Given that the primary cause of the Great Depression was that lending for productive purposes virtually disappeared, it is a tribute to the strength of the U.S. economy at that time that unemployment only went to about a quarter of the workforce. Most business financing was coming from reinvesting profits instead of new debt or equity. Even so, the fall in consumption power that resulted from the drop in production reduced the profits that businesses needed to pay workers, many of which were laid off in consequence.
Had businesses been able to borrow for working capital to make up for the fall in profits, the economic downturn would likely have been of extremely short duration. The banks, however, weren't lending because businesses didn't have adequate collateral — if any at all. Kelso's concept of capital credit insurance would have tied the economy over the hump.
Capital credit insurance wouldn't have done anything to address the underlying problem, however, which was lack of widespread capital ownership. The stock market crash itself was (although this sounds shocking) a problem that affected what should have been a relatively minor market sector, the secondary market for equity and debt. This eroded the value of collateral and the creditworthiness of businesses, but did not affect the consumption income of ordinary people.
The most important factors affecting consumption income were the displacement of human labor from the production process and the lack of widespread capital ownership. Moulton noted that between 1919 and 1929 the number of people engaged in the direct production of marketable goods and services declined rapidly. At the same time the number of jobs mushroomed.
This was because the increasing productivity of capital and the greatly expanded market required an enormous increase in the need for logistical and administrative support — jobs from which people are now being displaced by technology at an even faster rate than they were from direct production.
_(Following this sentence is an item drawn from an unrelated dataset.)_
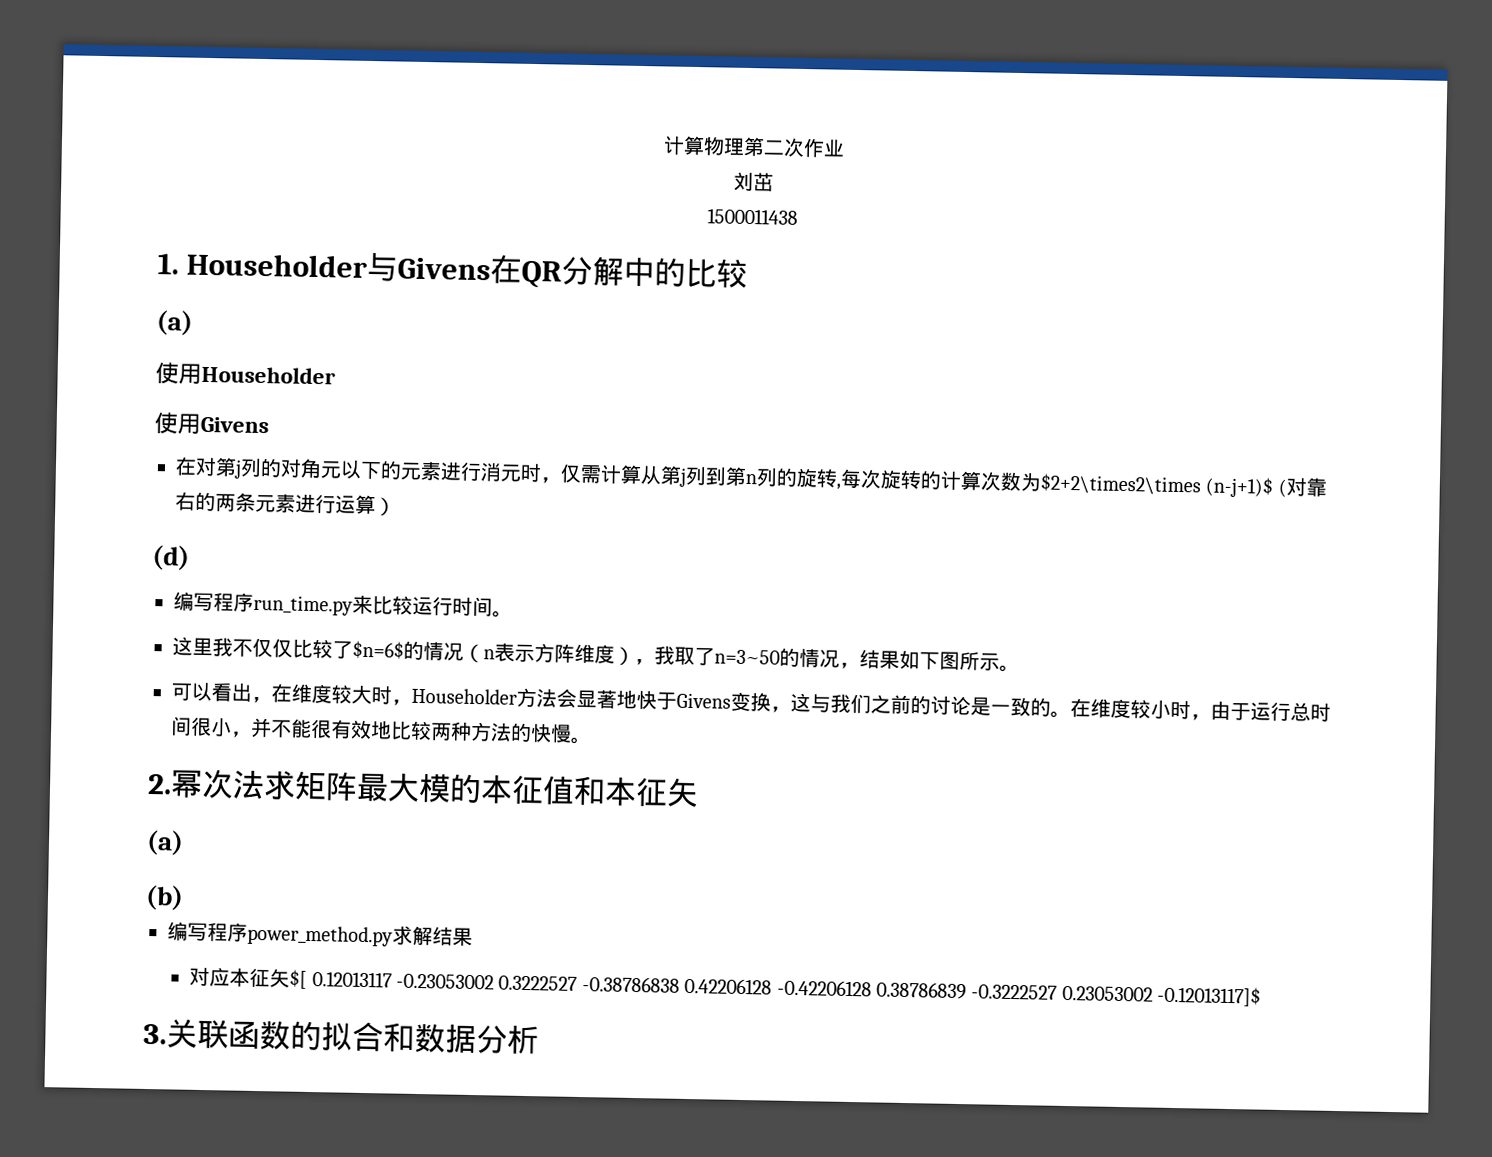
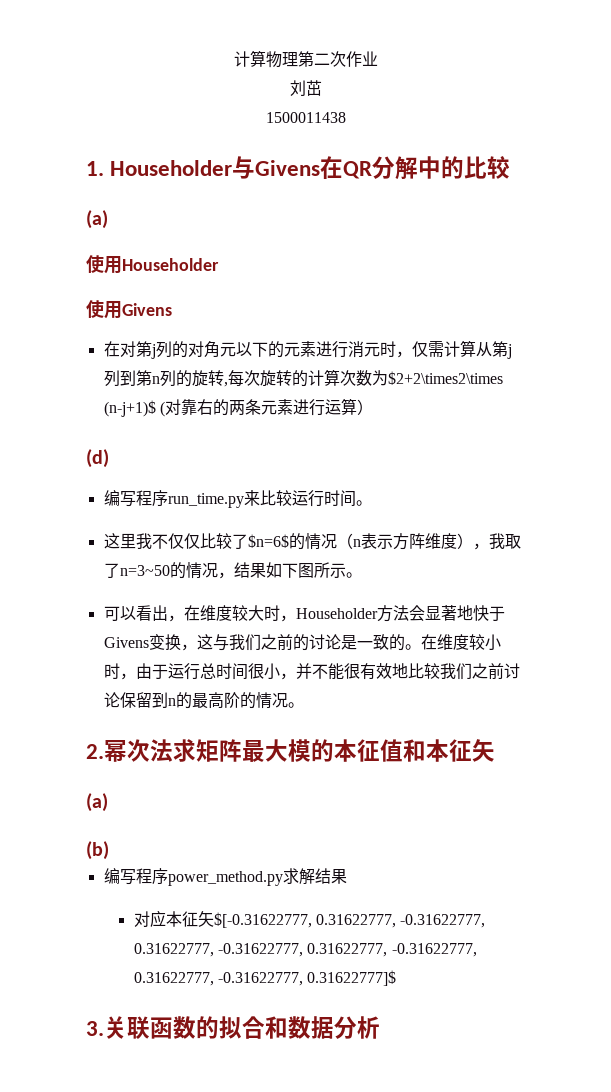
[430,721,572,743] 两种方法的快慢 -> [439,663,520,680] [103,692,288,709] 我们之前讨论保留到n的最高阶的情况
[289,969,1262,1007] $[ 0.12013117 -0.23053002 0.3222527 -0.38786838 0.42206128 -0.42206128 0.38786839 -0.3222527 0.23053002 -0.12013117]$ -> [213,912,486,928] [133,943,477,957] [133,970,397,986] $[-0.31622777, 0.31622777, -0.31622777, 0.31622777, -0.31622777, 0.31622777, -0.31622777, 0.31622777, -0.31622777, 0.31622777]$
The consequence was that every job involving direct manufacturing that disappeared involved a multiple of jobs lost in a ripple effect throughout the economy. You don't need typists or stenographers when there are no letters to write, nor do you need salesmen or even stores when there's nothing to sell. One farmer or factory worker provided jobs for more than just him- or herself. Without bank credit in the short run, and capital ownership in the long run, the impact on the economy was devastating.